Although she has one more week of work at the Healthcare Foundation, Brown said, she has been busy getting to know staff and board members at the Council on Aging. She added that through the transition at the Healthcare Foundation, she has been able to take on roles that have prepared her for her new job.

“It’s such a great opportunity for me,” Brown said. “I’ve been able to have a hand on everything at the foundation and handled a lot of corporate development. It was a great stepping stone for me to step into this opportunity as an executive director."

Before coming to the Healthcare Foundation, Brown managed the in-house charity of the Phoenix Coyotes, of the National Hockey League, and fielded hundreds of grant requests.

She said that in her interview for the job with the Council on Aging, she told its board members she is optimistic that her experience with the Coyotes has prepared her to search out new fundraising opportunities for the Council on Aging. Schmidt said that prospect was pleasing to her, as well.

In addition to serving senior citizens from across the county at the Steamboat Springs Community Center, the Council on Aging operates the Meals on Wheels program. Delivering meals to seniors living in their homes provides a valuable opportunity to check on their overall well-being, Brown said.
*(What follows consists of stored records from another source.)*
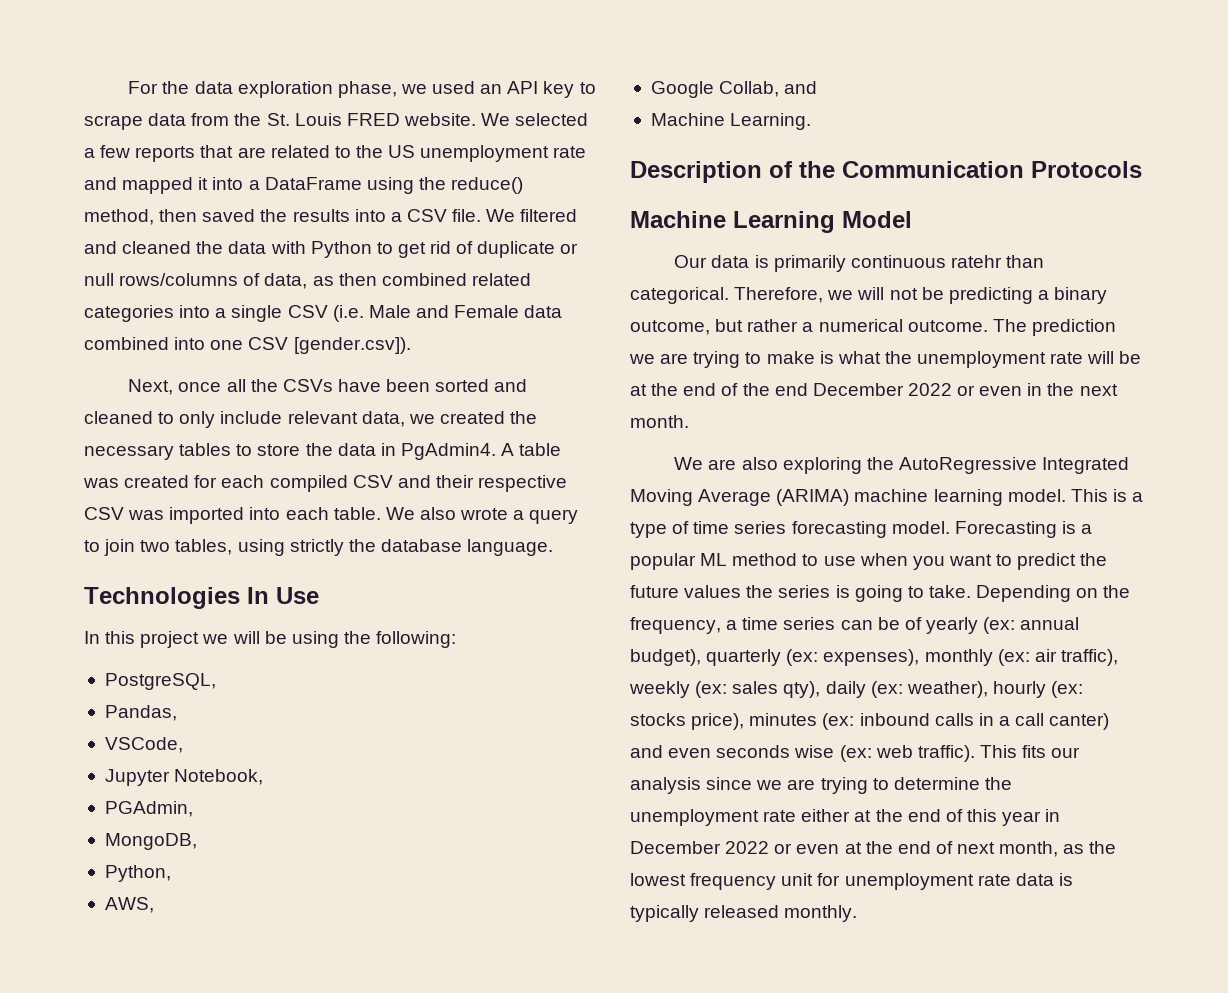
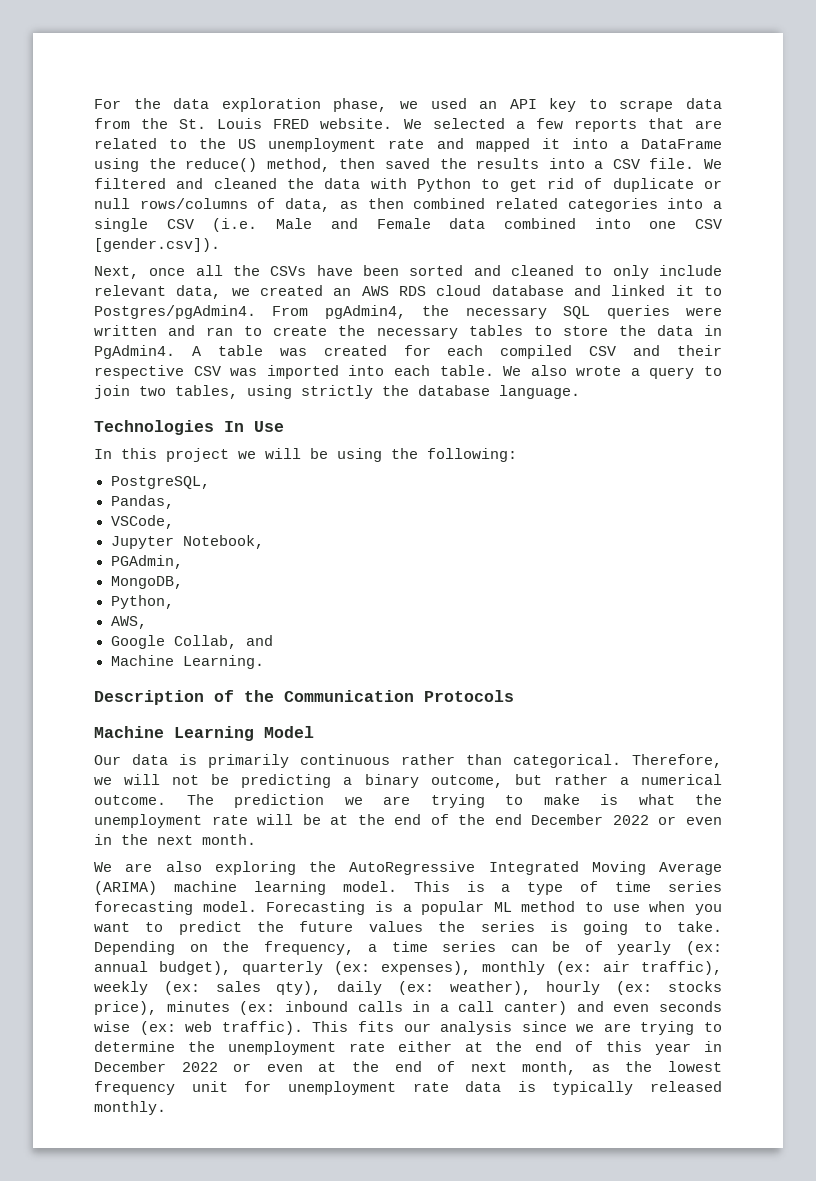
(505, 417) none -> [333,285,722,296] [94,305,723,319] [94,325,328,336] an AWS RDS cloud database and linked it to Postgres/pgAdmin4. From pgAdmin4, the necessary SQL queries were written and ran to create
[950,255,1002,268] ratehr -> [401,754,455,765] rather

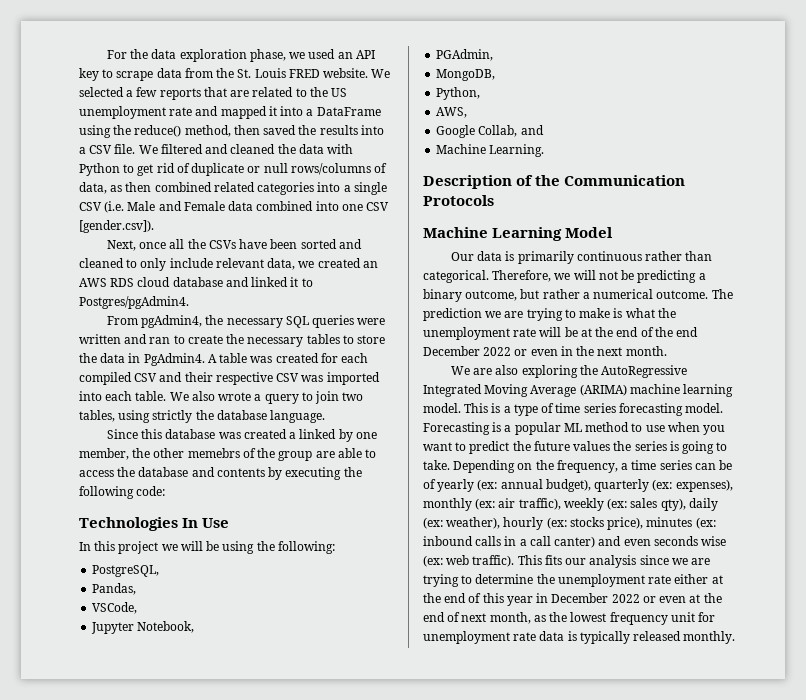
(256, 312) none -> (189, 302) //
(580, 392) none -> [106,429,377,442] [79,448,377,461] [79,467,362,480] [79,486,166,499] // Since this database was created a linked by one member, the other memebrs of the group are able to access the database and contents by executing the following code:

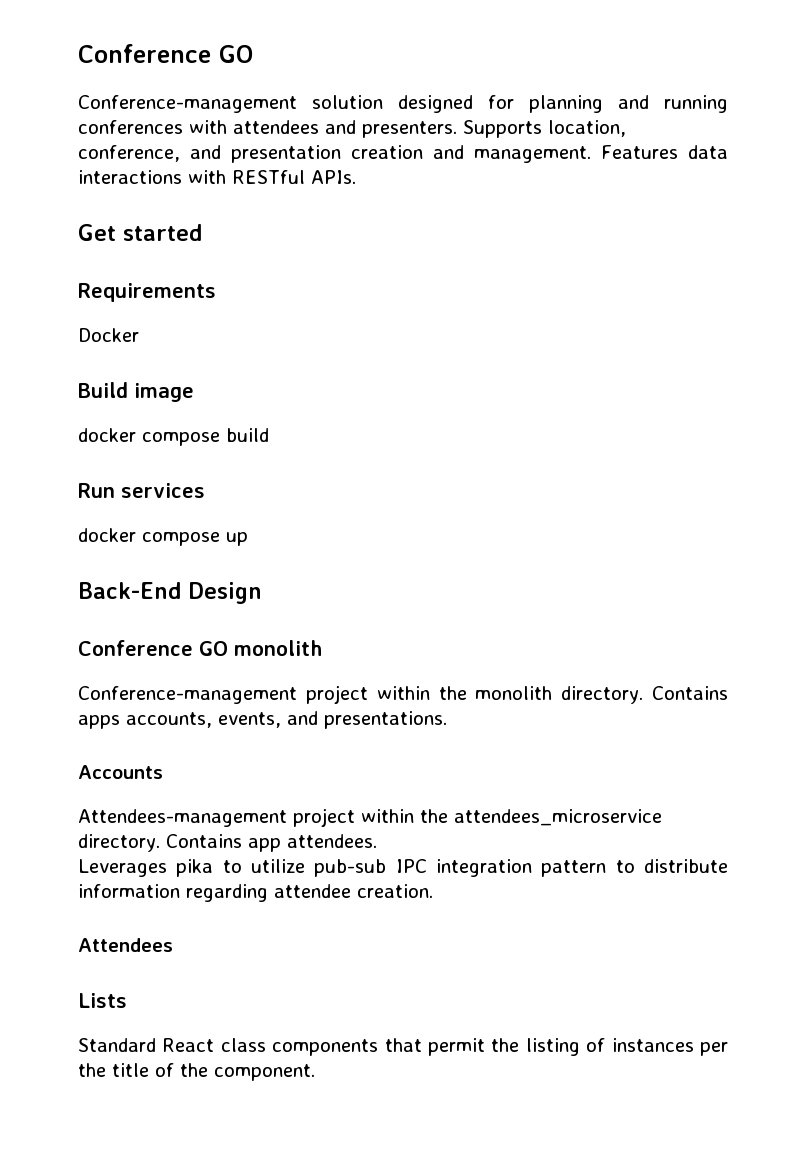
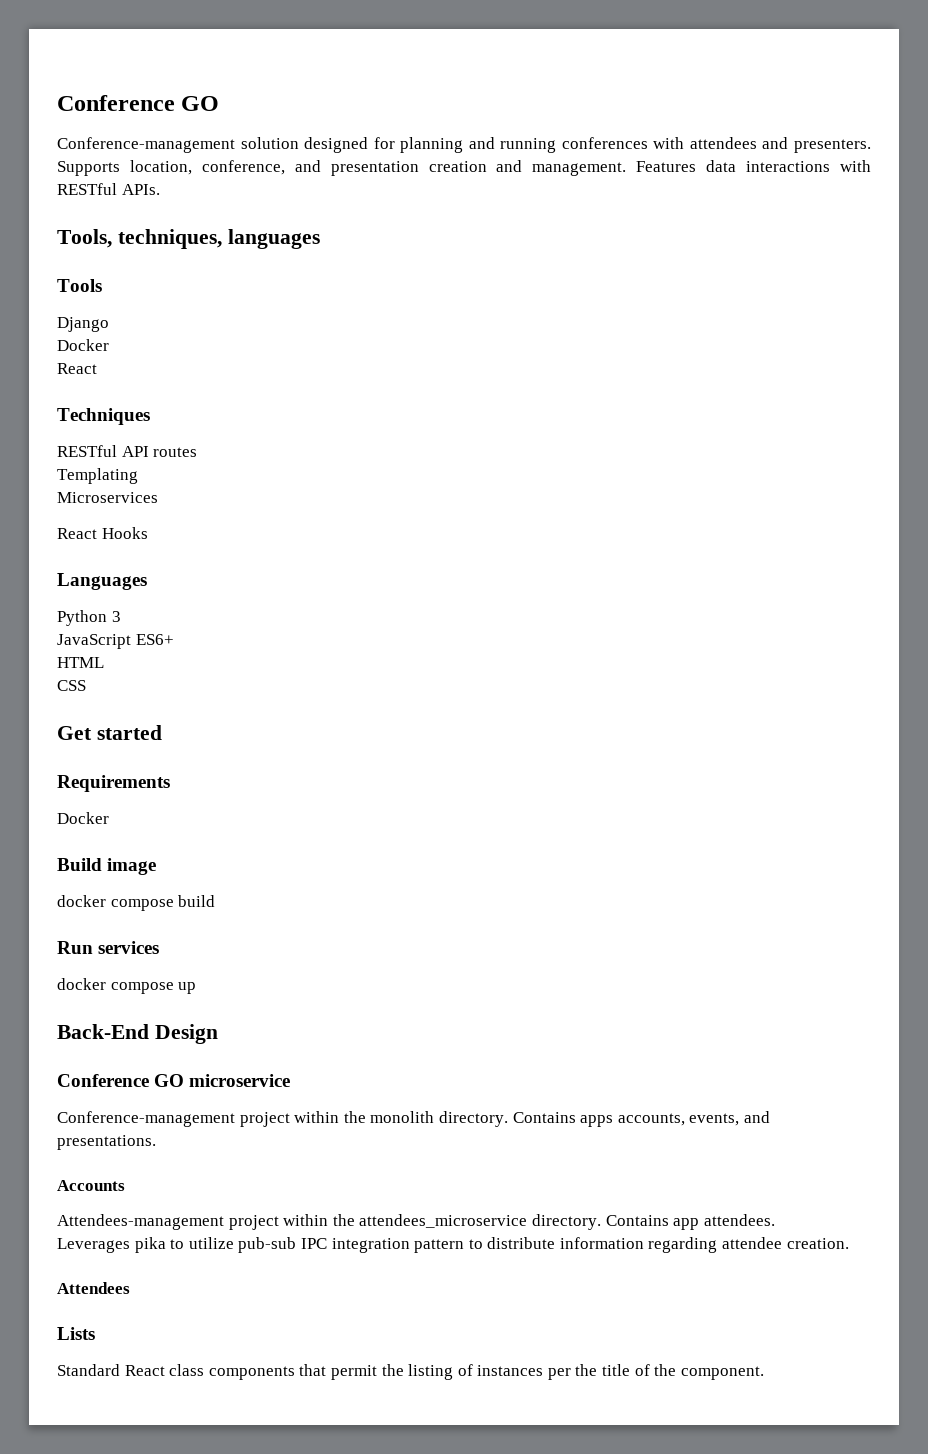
(356, 177) none -> [57,229,320,249] [57,279,102,292] [57,317,109,332] [57,339,109,351] [57,363,97,374] [57,408,150,425] [57,445,198,457] [57,468,138,484] [57,492,158,503] [57,527,148,539] [57,573,147,590] [57,610,121,626] [57,634,174,649] [57,657,104,668] [57,680,86,691] // Tools, techniques, languages // Tools // Django // Docker // React // Techniques // RESTful API routes // Templating // Microservices // React Hooks // Languages // Python 3 // JavaScript ES6+ // HTML // CSS
[234,640,322,656] monolith -> [189,1074,291,1087] microservice

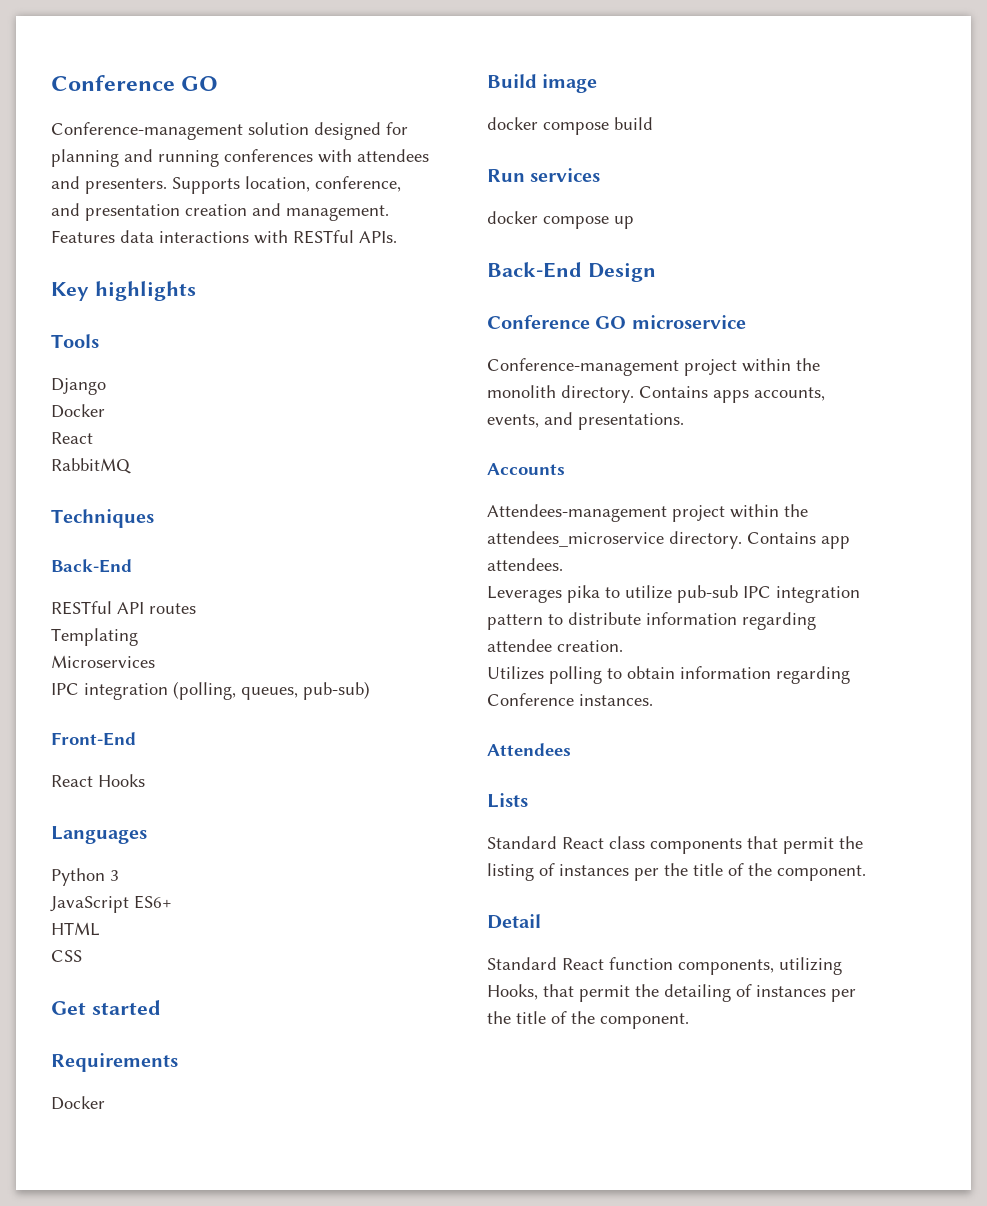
[57,229,320,249] Tools, techniques, languages -> [51,281,196,301] Key highlights
(97, 368) none -> [51,458,131,474] // RabbitMQ
(150, 416) none -> [51,559,132,573] // Back-End
(158, 497) none -> [51,681,370,700] [51,732,136,746] // IPC integration (polling, queues, pub-sub) // Front-End
(849, 1243) none -> [487,666,850,684] [487,693,653,706] // Utilizes polling to obtain information regarding Conference instances.
(764, 1373) none -> [487,914,541,929] [487,957,842,975] [487,984,856,1002] [487,1011,689,1029] // Detail // Standard React function components, utilizing Hooks, that permit the detailing of instances per the title of the component.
Schmidt said she attended a meeting Thursday with other leaders and staff members of community nonprofits collaborating on the relatively new Bridges Out of Poverty program. It is intended to give families the skills needed to extricate themselves from their predicaments.

“That’s what I’m most excited about,” Schmidt said. “To really help folks get out of poverty.”

LIFT-UP’s website reports that it served 2,512 individuals and 1,386 households in 2012. The total amount of emergency assistance funding through LIFT-UP last year was about $169,077, and that number grows to $387,000 when in-kind food and clothing assistance are taken into account.